Does Your Cat Love You? Here's What the Science Says

The face of love.
The face of love. / SKLA/iStock via Getty Images Plus

This post originally appeared on Salon by Matthew Rozsa.

Cat owners may find it preposterous that scientists even question whether cats truly love their humans.

Those who have felt their cat affectionately rub against their leg, or looked into its understanding eyes, know the solace and comfort that felines can bring. Yet cats are as motivated by food and shelter as many humans, and there is an evolutionary advantage to them feigning interest in their masters in exchange for such things. Modern science allows us to peer into animals' brains, yet to truly know the answer to such a question would require asking animals to verbalize their feelings directly—and except for a few rare instances, animals cannot speak human languages.

One study in PLOS One suggests that cats are, at the very least, more independent than their canine counterparts. Animal behavior experts Alice Potter and Daniel Simon Mills wrote that "adult cats are typically quite autonomous, even in their social relationships, and not necessarily dependent on others to provide a sense of security and safety." Humans may not feel the same way: A 1994 study in the journal Psychological Reports found that humans who have cats as pets feel unconditionally loved by them, and that the sense of emotional comfort and pleasure is healthy for them.

So what gives?

"Although I wish we could, we cannot get into the brains of cats and know if they feel 'love,'" Dr. Stacy Choczynski Johnson, DVM, veterinarian on staff for Pumpkin Pet Insurance, told Salon by email. "It's a complicated emotion and this feeling of love is up for debate."

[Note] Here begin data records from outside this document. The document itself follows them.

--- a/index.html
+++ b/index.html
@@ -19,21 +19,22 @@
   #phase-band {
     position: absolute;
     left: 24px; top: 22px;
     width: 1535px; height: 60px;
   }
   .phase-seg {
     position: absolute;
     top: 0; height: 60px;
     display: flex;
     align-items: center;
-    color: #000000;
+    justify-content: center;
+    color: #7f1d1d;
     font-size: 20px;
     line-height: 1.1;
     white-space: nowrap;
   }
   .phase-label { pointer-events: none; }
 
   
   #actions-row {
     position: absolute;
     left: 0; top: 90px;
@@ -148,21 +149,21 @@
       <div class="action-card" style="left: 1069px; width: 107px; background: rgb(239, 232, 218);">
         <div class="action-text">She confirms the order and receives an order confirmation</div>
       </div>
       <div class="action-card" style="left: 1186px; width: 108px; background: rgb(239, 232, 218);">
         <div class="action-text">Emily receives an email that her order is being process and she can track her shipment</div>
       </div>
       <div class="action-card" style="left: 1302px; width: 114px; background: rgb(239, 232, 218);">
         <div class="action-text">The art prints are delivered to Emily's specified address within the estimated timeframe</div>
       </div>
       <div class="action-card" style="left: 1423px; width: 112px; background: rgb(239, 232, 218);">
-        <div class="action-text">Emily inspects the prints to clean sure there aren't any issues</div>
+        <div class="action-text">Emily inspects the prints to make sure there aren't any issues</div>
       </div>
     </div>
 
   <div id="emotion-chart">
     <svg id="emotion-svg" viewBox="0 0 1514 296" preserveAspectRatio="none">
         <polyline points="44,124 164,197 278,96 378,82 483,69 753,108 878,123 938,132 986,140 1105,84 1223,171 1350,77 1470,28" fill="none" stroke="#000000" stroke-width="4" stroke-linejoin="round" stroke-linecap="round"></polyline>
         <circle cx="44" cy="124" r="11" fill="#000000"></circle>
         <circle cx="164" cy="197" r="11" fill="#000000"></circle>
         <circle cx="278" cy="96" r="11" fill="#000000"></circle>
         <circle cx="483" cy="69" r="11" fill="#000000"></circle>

Yet this does not mean that it is unprovable that your cat is emotionally invested in its relationship with you.

"Cats certainly feel attachment to their owners which could be considered a form of affection or love," Johnson added. "Even outdoor feral cats form an attachment bond because we provide food and shelter. We also bond with our cats through play and entertainment."

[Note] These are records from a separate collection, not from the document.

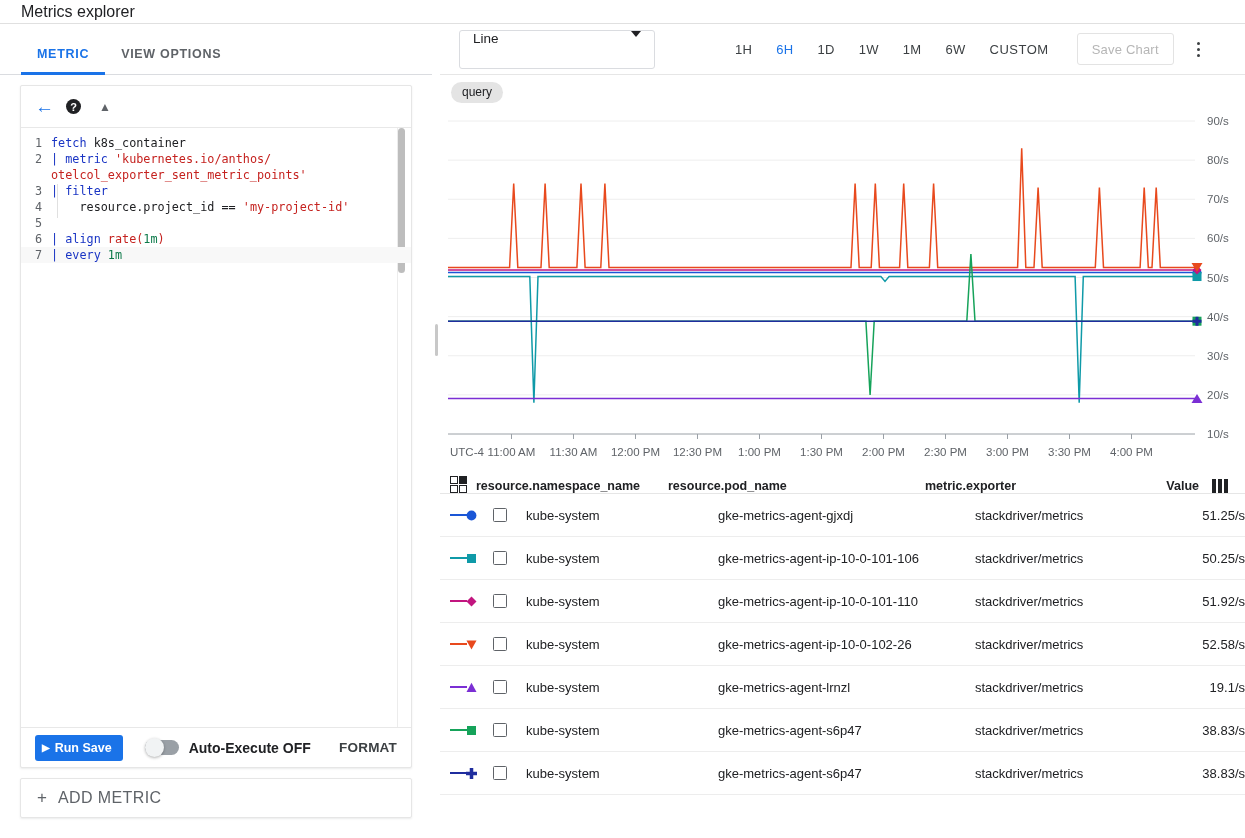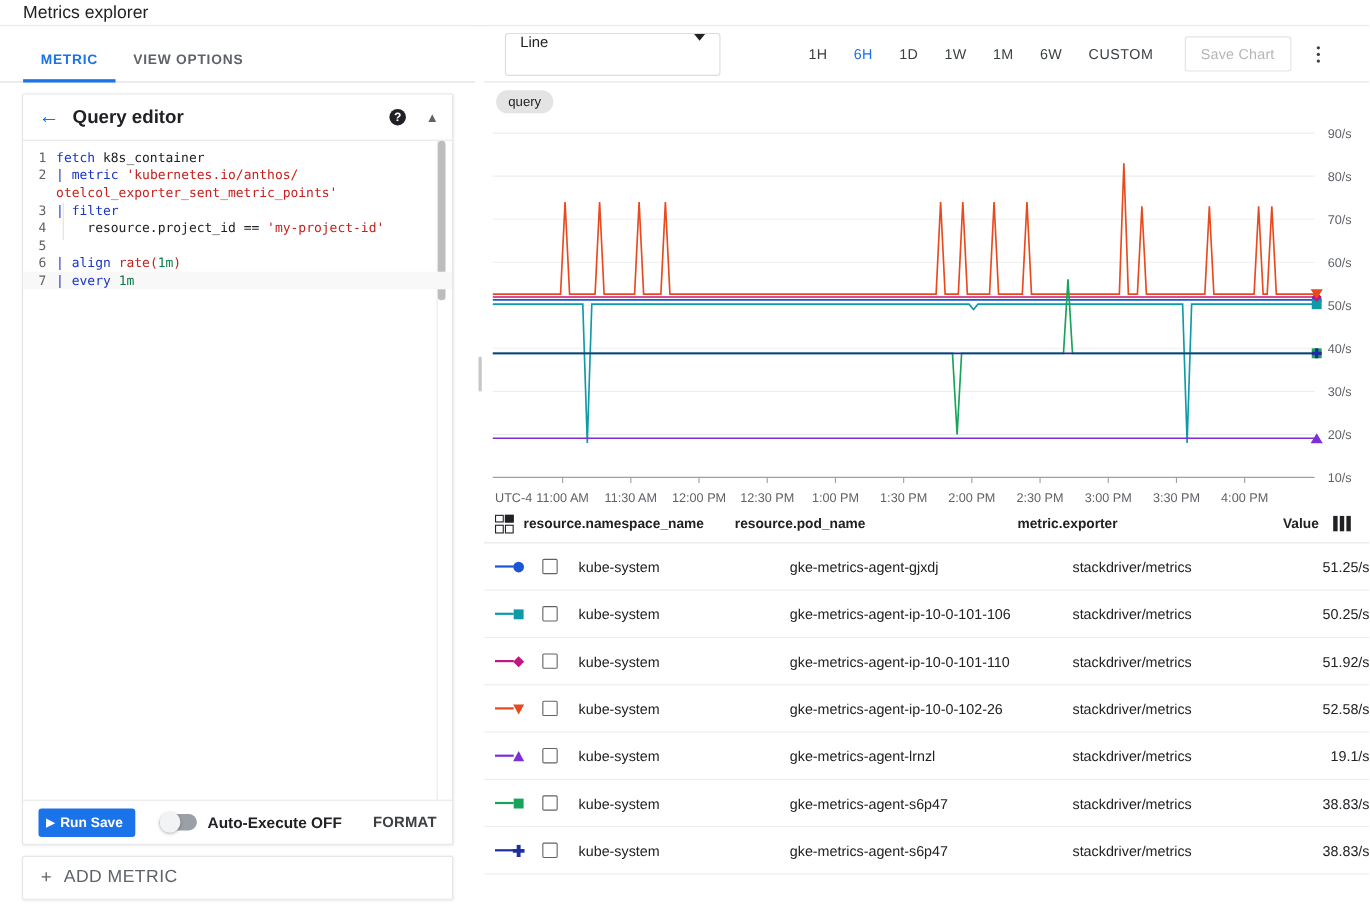--- a/index.html
+++ b/index.html
@@ -220,21 +220,21 @@
     display:flex; align-items:center; cursor:pointer;
   }
 
   
   .chart-area { position:relative; height:350px; }
   .chart-svg { display:block; }
 
   
   .tbl-wrap { position:relative; }
   .tbl-head {
-    display:flex; align-items:center;
+    display:flex; align-items:flex-end;
     height:35px;
     border-bottom:1px solid #e6e6e6;
     font-size:12.5px; font-weight:bold; color:#202124;
     padding-left:10px;
   }
   .cols-icon {
     width:17px; height:17px; margin-right:9px;
     display:grid; grid-template-columns:1fr 1fr; grid-template-rows:1fr 1fr;
     gap:1.5px; cursor:pointer;
   }
@@ -289,21 +289,20 @@
         <span>METRIC</span>
       </div>
       <div class="tab">
         <span>VIEW OPTIONS</span>
       </div>
     </div>
 
     <div class="qe-card">
       <div class="qe-head">
         <div class="qe-back">←</div>
-        <div class="qe-title">Query editor</div>
         <div class="qe-help">
           <span>?</span>
         </div>
         <div class="qe-collapse">▲</div>
       </div>
 
       <div class="editor-wrap">
         <div class="ed-vline"></div>
         <div class="ed-scroll"></div>
         <div class="ed-mark"></div>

Samantha Bell, a cat behavior expert at Best Friends Animal Society, noted that cats display their sentiments toward us in observable ways.

"While there's no scientific way to measure love in regard to cats, I do believe they can feel great affection towards humans and each other," Bell wrote to Salon. "I can say with certainty that we can help them feel safe and comfortable. And we can tell they enjoy being around us when they sit on our laps, stick around and don't leave, purr, etc."

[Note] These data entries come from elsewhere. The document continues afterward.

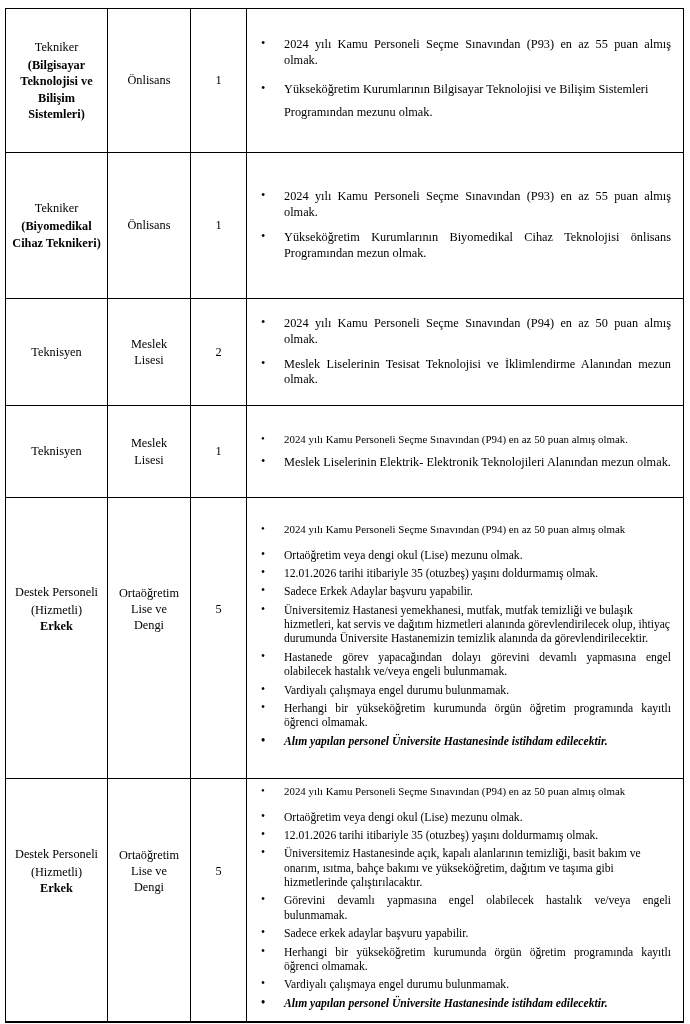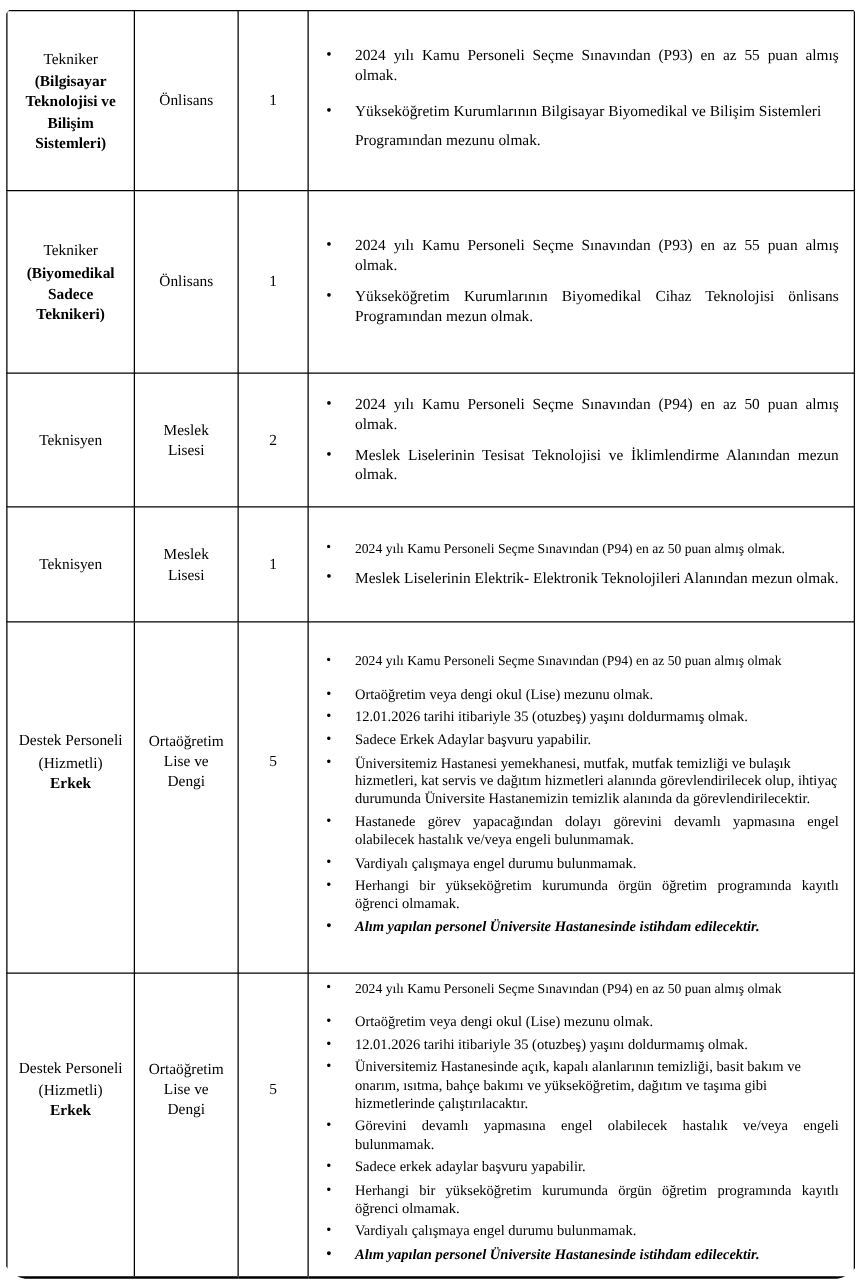--- a/index.html
+++ b/index.html
@@ -1,18 +1,18 @@
 <!DOCTYPE html>
 <html><head>
 <meta charset="utf-8">
 <style>
   html,body{margin:0;padding:0;background:#fff;}
   .page{
     position:relative;width:690px;height:1024px;background:#ffffff;
-    font-family:"Liberation Serif", serif;color:#000;overflow:hidden;border-radius:26px;
+    font-family:"Liberation Serif", serif;color:#000;overflow:hidden;
   }
   table.announcement{
     position:absolute;left:5px;top:8px;width:678px;
     border-collapse:collapse;table-layout:fixed;
   }
   table.announcement td{border:1px solid #000;background:#fff;}
   table.announcement tr:nth-child(1){height:144px;}
   table.announcement tr:nth-child(2){height:146px;}
   table.announcement tr:nth-child(3){height:107px;}
   table.announcement tr:nth-child(4){height:92px;}
@@ -58,28 +58,28 @@
             <div class="pos-line">Tekniker</div>
             <div class="pos-line bold gap">(Bilgisayar Teknolojisi ve Bilişim Sistemleri)</div>
           </td>
     <td class="edu">
             <div>Önlisans</div>
           </td>
     <td class="cnt">1</td>
     <td class="req">
       <ul class="req-list">
               <li class="req-item justify"><span class="bullet">•</span><span>2024 yılı Kamu Personeli Seçme Sınavından (P93) en az 55 puan almış olmak.</span></li>
-              <li class="req-item loose"><span class="bullet">•</span><span>Yükseköğretim Kurumlarının Bilgisayar Biyomedikal ve Bilişim Sistemleri Programından mezunu olmak.</span></li>
+              <li class="req-item loose"><span class="bullet">•</span><span>Yükseköğretim Kurumlarının Bilgisayar Teknolojisi ve Bilişim Sistemleri Programından mezunu olmak.</span></li>
             </ul>
     </td>
   </tr>
         <tr>
     <td class="pos">
             <div class="pos-line">Tekniker</div>
-            <div class="pos-line bold gap">(Biyomedikal Sadece Teknikeri)</div>
+            <div class="pos-line bold gap">(Biyomedikal Cihaz Teknikeri)</div>
           </td>
     <td class="edu">
             <div>Önlisans</div>
           </td>
     <td class="cnt">1</td>
     <td class="req">
       <ul class="req-list">
               <li class="req-item justify"><span class="bullet">•</span><span>2024 yılı Kamu Personeli Seçme Sınavından (P93) en az 55 puan almış olmak.</span></li>
               <li class="req-item justify"><span class="bullet">•</span><span>Yükseköğretim Kurumlarının Biyomedikal Cihaz Teknolojisi önlisans Programından mezun olmak.</span></li>
             </ul>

Bell noted that cats, like humans, have different ways of gauging affection—similar to the human "love languages," a pop psychology explication of how humans express affection in different ways that is currently in vogue.

"Every cat has their own personality, and some show more affection than others," Bell said. "I have one cat that sleeps on my pillow and another who sleeps at the foot of the bed. They both 'love' me, in my opinion—they just show it to varying degrees."

Yet while cats are individually expressive, there are certain general tendencies that offer clues about their thoughts and feelings. Johnson told Salon that cats communicate through "physical, vocal and chemical cues," from purring and blinking to sharing their pheromones by rubbing their cheeks against you. That last one is done to "mark people and objects as being familiar and comforting." They will also illustrate trust by leaning in or arching their backs when you pet them, allowing you to access vulnerable areas like their bellies, and greeting you when you arrive and using their tongues to groom you. For that matter, if your cat tolerates your presence in areas where it might otherwise be defensive (such as its bed), that, too, is a sign of affection.

The reasons for these behaviors relate to evolution. For the most part, cats in the wild are solitary predators and avoid social groups (lions are an exception). Those cats that formed an alliance with humans have adapted to being in a pack, but unlike dogs they are not innately pack animals. One could argue that, in a sense, you should be honored when a cat decides that it views you as family and wants you to stick around.

"When cats are comfortable around other cats, they'll rub on them and spend time and sleep near them," Bell explained. "If your cat is doing these things with you, they likely see you as one of them—one of the family."